Фотографический натурализм второй половины прошлого века — факт слишком общеизвестный, чтобы на нем настаивать. Менее выяснено влияние фотографии на импрессионистов, пришедших вслед за Курбе и барбизонцами. Отрицать это влияние нельзя, но уравновесилось оно другим, не менее властным влиянием противоположного характера: японской цветной гравюрой. Японская ксилография, с которой прежде не были знакомы в Европе, открыла европейцам гениально-самобытную "манеру видеть": бесхитростно-реально и как фантастично-одухотворенно! Утонченный реализм японцев, прозрачная легкость японской формы поразили в самое сердце французский натурализм. Особенно же — японские краски. Рядом с радужно-нежной японской imagerie вся живопись старого континента казалась черной и тяжелой. Желтокожие художники знали секреты изображения, о которых не догадывалось белое человечество. В живописи они соединяли точность естествоиспытательства с изысканнейшим эстетизмом. Прирожденные экспериментаторы, они подходили вплотную к природе, не допуская между нею и искусством никаких "средостений" априорности, но соблюдали при этом ревниво свой национально-стилистический пошиб. По внушению Хокусая и Хирошиге в середине 70-х годов воздух и солнце вольными потоками влились в европейскую живопись. Честь этого "открытия" принадлежит Писсарро и Клоду Моне, познакомившимся с "японцами'' в 1870 году, путешествуя по Голландии.
2.4 Импрессионизм
При импрессионистах форма расплылась в горячей краске, растаяла в воздушном трепете, распылилась на солнце. Мане, который тоже начал, по завету Курбе, со штудирования старых испанцев и венецианцев, в первых своих нашумевших картинах еще далек от "японизации", но сразу — какая разница с Курбе! Разрыхляется линия, нежнеет гамма, обволакивается дымкой светотень. Подлинным импрессионистом, как известно, Мане сделался лишь пятью годами позже "Олимпии" (1870), когда при участии Моне и Писсарро нашел plein air в саду своего приятеля де Ниттиса. С этого времени солнце овладевает живописью. Все устремляется к одной цели: к правде света... Краски должны сиять и, сияя, дополнять друг друга. Переходы из цвета в цвет — музыка природы. Краской поглощается контур. Рисовать солнечной краской — вот завет! Начинается философия живописного пятна. Кисть только намечает очертания предметов. Лепка мазком, то густым, плотным, то растертым, лишь задевающим поверхность холста, выдвигает и удаляет планы (правда воздушной перспективы), гасит и воспламеняет пятна, по степени напряжения колорита и освещения.

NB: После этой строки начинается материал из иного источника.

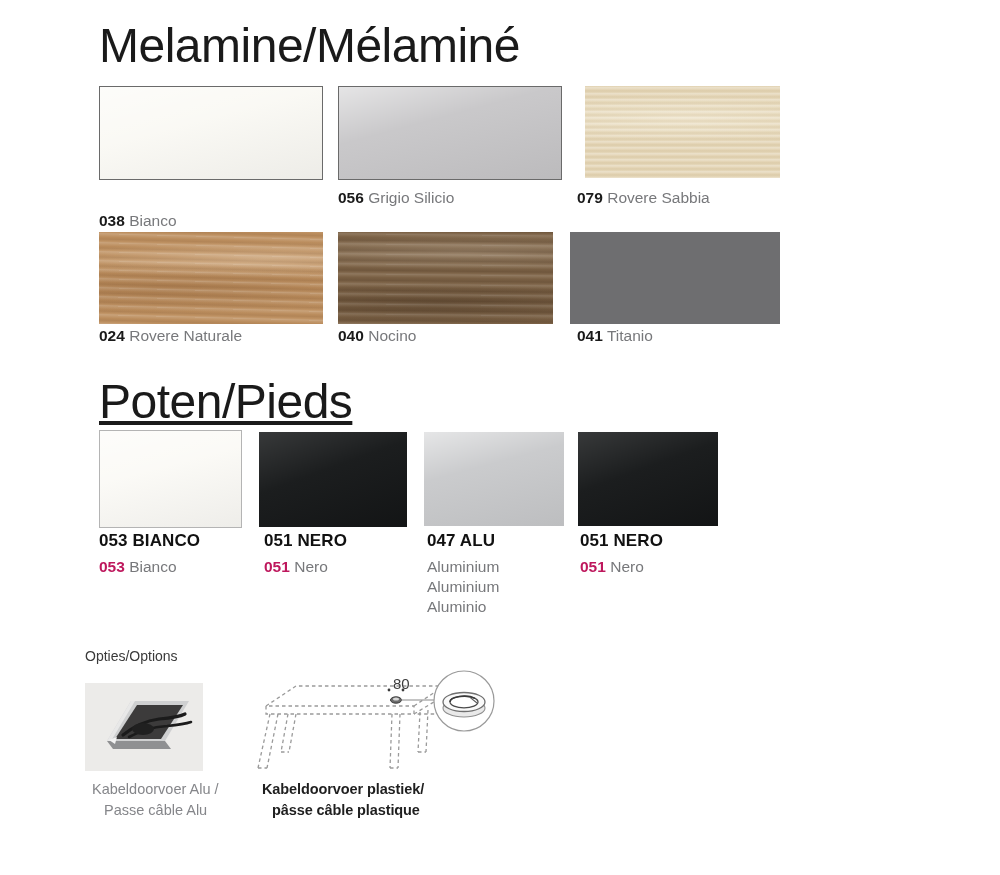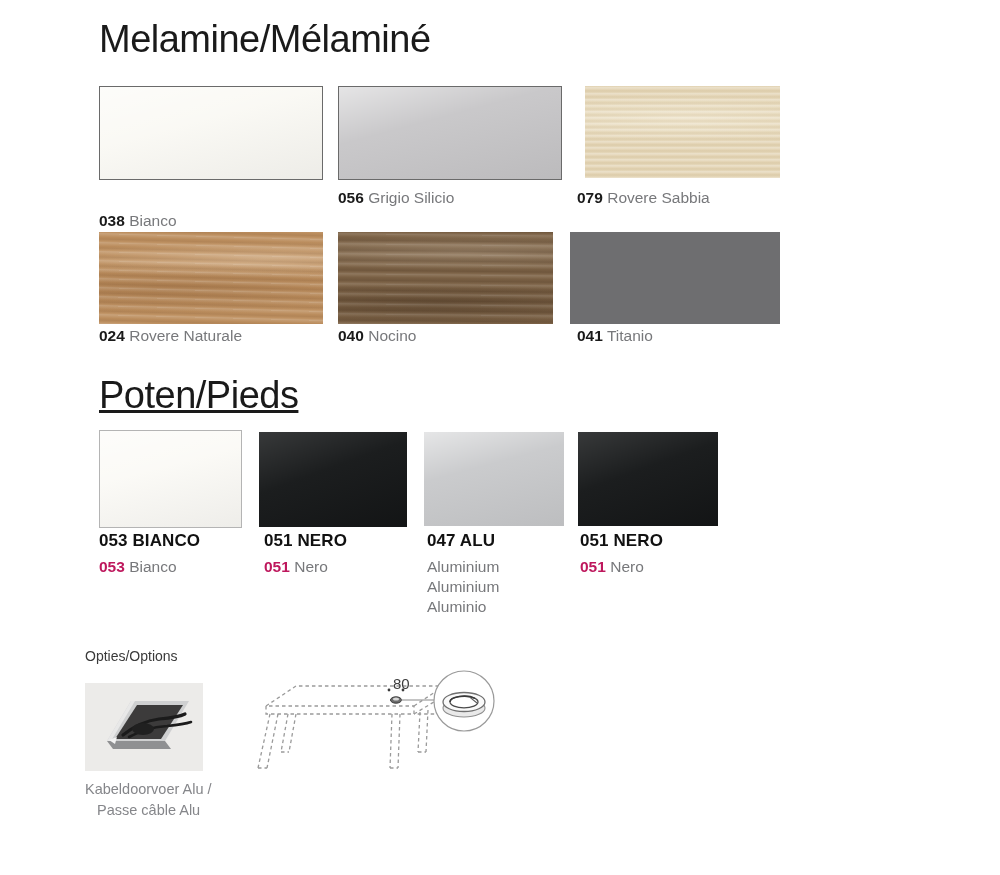"Melamine/Mélaminé" .section-title { font-size: 38px -> 48px }
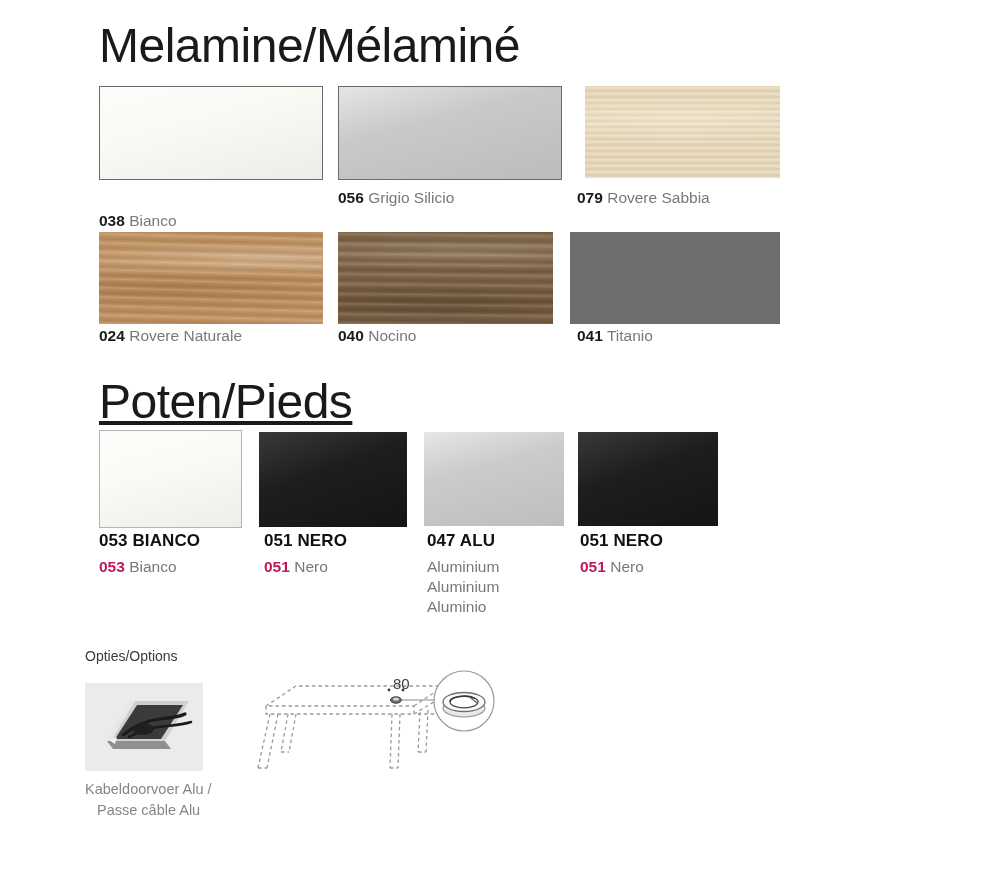"Kabeldoorvoer Alu /" #alu-caption { left: 85px -> 92px }
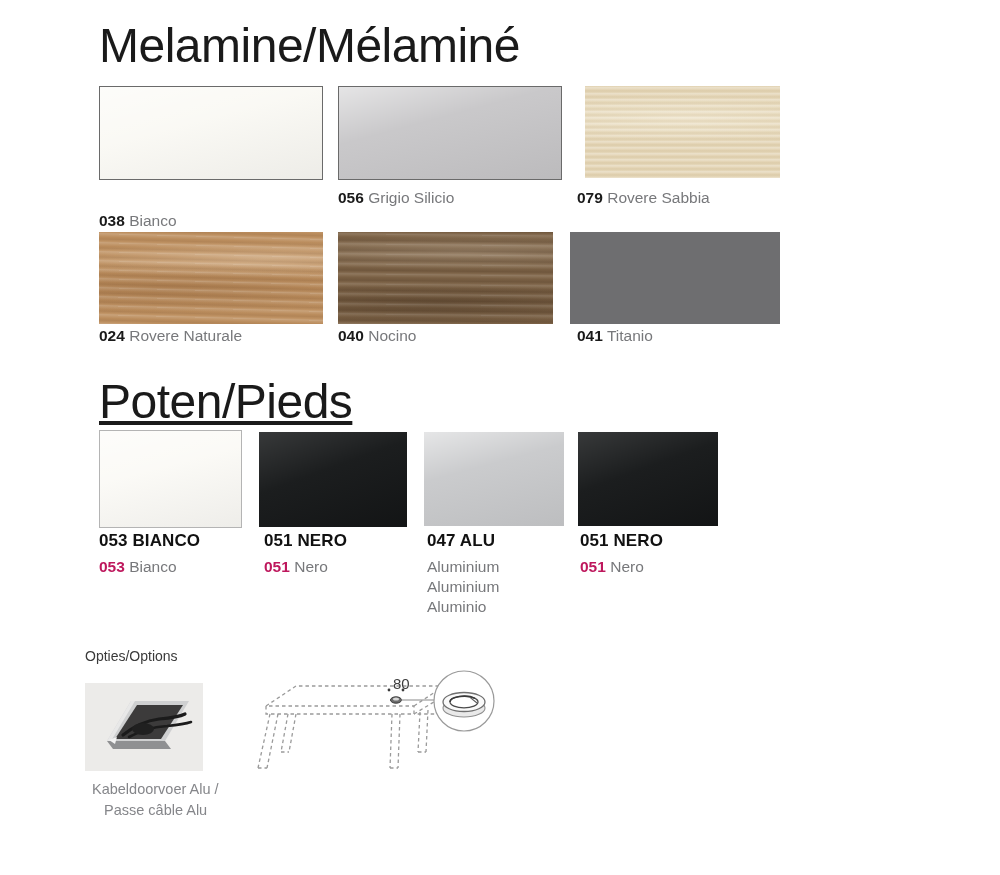"Kabeldoorvoer plastiek/" div.option-caption { html: none -> <div> <div>Kabeldoorvoer plastiek/</div> <div>pâsse câble plastique</div> </div> }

Все преобразилось. Не только красочная гамма, но и качество цвета и способ накладывания красок на холст. Импрессионисты начали, вслед за Мане, писать чистыми несмешанными красками, подражая солнцу, окрашивающему предметы лучами спектра. Сложные комбинации мелких мазков, красных, синих, желтых и т. д. заменили прежнюю лепку масляным тоном, смешанным на палитре. Первые шаги по пути этого "дивизионизма", находящего подтверждение в научной оптике, были сделаны уже Делакруа. "Неистовый Орланд колорита" нащупывал также и правду дополнительных тонов, т. е.